The 2 part scams where some human (soon to be AI) calls you to get your details as a follow up for a situation primed by email or text are HUGELY dangerous- the "helpful" voice getting back to you is such a vast reassurance. And once they get their hooks into you, there are weird reverse scams. Stuff where a small refund situation becomes oh we accidentally sent you TOO much money, we're made at you, you have to make this right.

Bedrock principles to try to instill in vulnerable folks - which is all of us, really -
* never EVER reactively give out any financial /payment information. 99% such requests are scammers; for the last 1% you have to insist on going to a well known URL and making your own path to login - never trust a link someone hands you.
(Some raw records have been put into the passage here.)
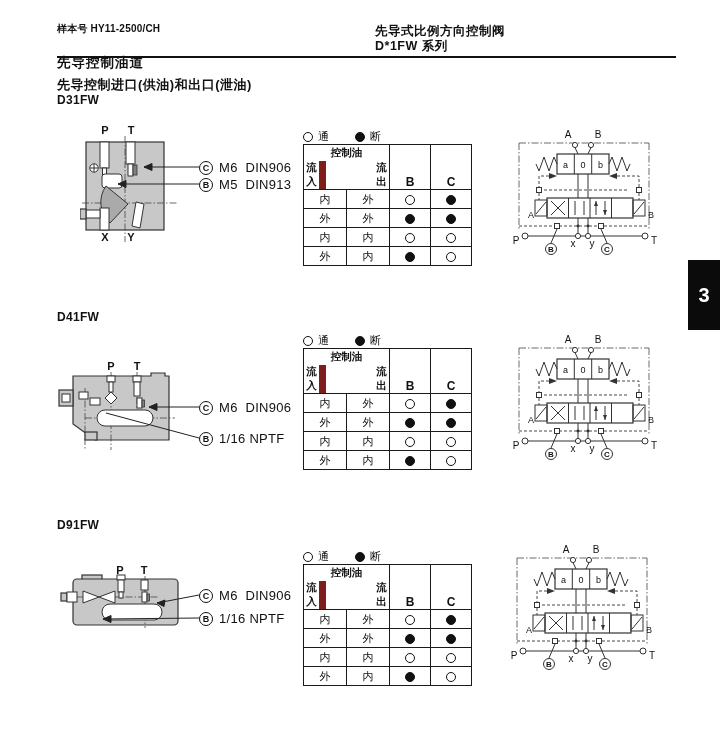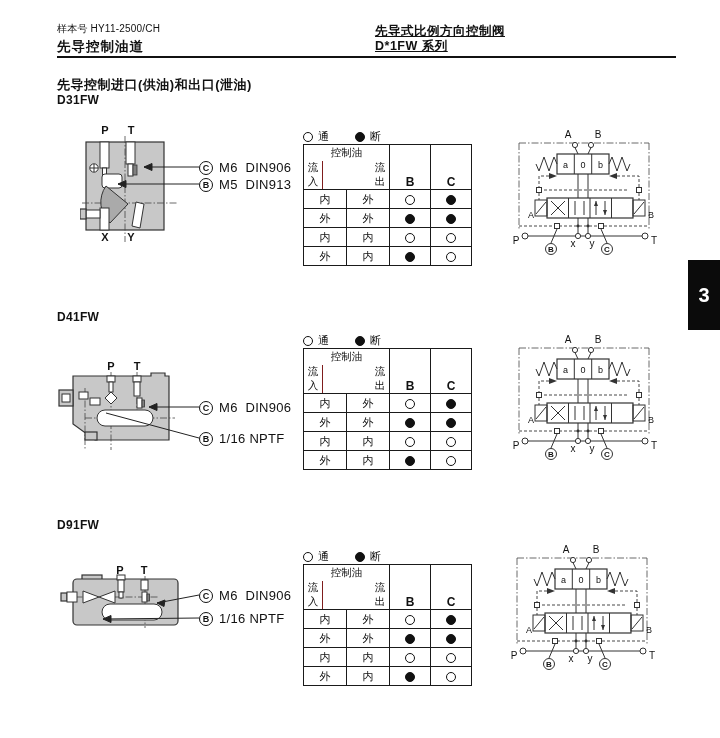--- a/index.html
+++ b/index.html
@@ -2,42 +2,42 @@
 <html><head>
 <meta charset="utf-8">
 <style>
   html,body{margin:0;padding:0;}
   body{
     width:720px;height:738px;background:#ffffff;position:relative;overflow:hidden;
     font-family:"Liberation Sans", sans-serif;color:#111;
   }
   .abs{position:absolute;}
   
-  .sample-no{font-size:10px;font-weight:normal;letter-spacing:.2px;}
-  .hdr-title{font-size:13.5px;font-weight:bold;margin-top:2px;letter-spacing:1px;font-family:Liberation Serif, serif;}
-  .hdr-right{font-size:12.5px;font-weight:bold;line-height:15px;letter-spacing:.5px;text-decoration:underline;}
+  .sample-no{font-size:10px;font-weight:bold;letter-spacing:.2px;}
+  .hdr-title{font-size:13.5px;font-weight:bold;margin-top:18px;letter-spacing:1px;font-family:Liberation Serif, serif;}
+  .hdr-right{font-size:12.5px;font-weight:bold;line-height:15px;letter-spacing:.5px;}
   .hdr-rule{border-top:2px solid #111;height:0;}
   .subtitle{font-size:13px;font-weight:bold;letter-spacing:.5px;}
   .sec-label{font-size:12px;font-weight:bold;letter-spacing:.3px;}
   
   .legend{display:flex;gap:26px;font-size:11px;align-items:center;}
   .legend .li{display:flex;align-items:center;gap:5px;}
   .dot{display:inline-block;width:10px;height:10px;border-radius:50%;box-sizing:border-box;vertical-align:middle;}
   .state-open{background:#fff;border:1.5px solid #111;}
   .state-closed{background:#111;border:1.5px solid #111;}
   
   table.ptab{border-collapse:collapse;background:#fff;}
   table.ptab td,table.ptab th{border:1px solid #1a1a1a;padding:0;text-align:center;}
   table.ptab td{height:18px;font-size:11px;width:42px;}
   table.ptab td.circ{width:40px;}
-  th.ctl{width:84px;height:26px;font-weight:normal;}
+  th.ctl{width:84px;height:26px;font-weight:bold;}
   th.ctl .grp{font-size:10.5px;padding-top:1px;}
   th.ctl .io{display:flex;margin-top:1px;}
   th.ctl .io span{flex:1;font-size:10.5px;}
-  th.ctl .io span.io2{border-left:1px solid #7f1d1d;padding-left:48px;}
+  th.ctl .io span.io2{border-left:7px solid #7f1d1d;padding-left:48px;}
   th.bc{width:40px;font-size:12px;font-weight:bold;vertical-align:bottom;padding-bottom:4px;}
   
   .callout{display:flex;align-items:center;height:15px;}
   .callout .mark{width:14px;height:14px;border:1.3px solid #111;border-radius:50%;
     font-size:9px;font-weight:bold;display:flex;align-items:center;justify-content:center;
     background:#fff;margin-right:6px;box-sizing:border-box;}
   .callout .txt{font-size:13px;white-space:pre;letter-spacing:.3px;}
   
   .tab3{background:#0b0b0b;color:#fff;font-size:20px;font-weight:bold;
     display:flex;align-items:center;justify-content:center;}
* be even MORE paranoid about direct bank information; credit cards still carry some limited protections in a way debit cards etc don't. (other payment methods... well be careful of things that can automatically suck out from your bank account, glance at the transactions)
* I guess 2FA (where a bank or company will send you a text) can help, but make sure you haven't inadvertently told them (like they ask for your email or phone, then send you a message "to confirm its you"). These only work because you previously gave them the extra path.
* Like ignore messages that say "thank you for your order/renewal, let us know if its a mistake" - instead, keep an eye on actual withdrawal records from your account, and if you want to investigate something start from there - be suspicious of one-off billing notifications

Oy. I find my usual liberal sympathies are taxes trying to come up with any forgiving thoughts for these scammers, and I hope hammers of justice come down on them hard enough to be a deterent to others.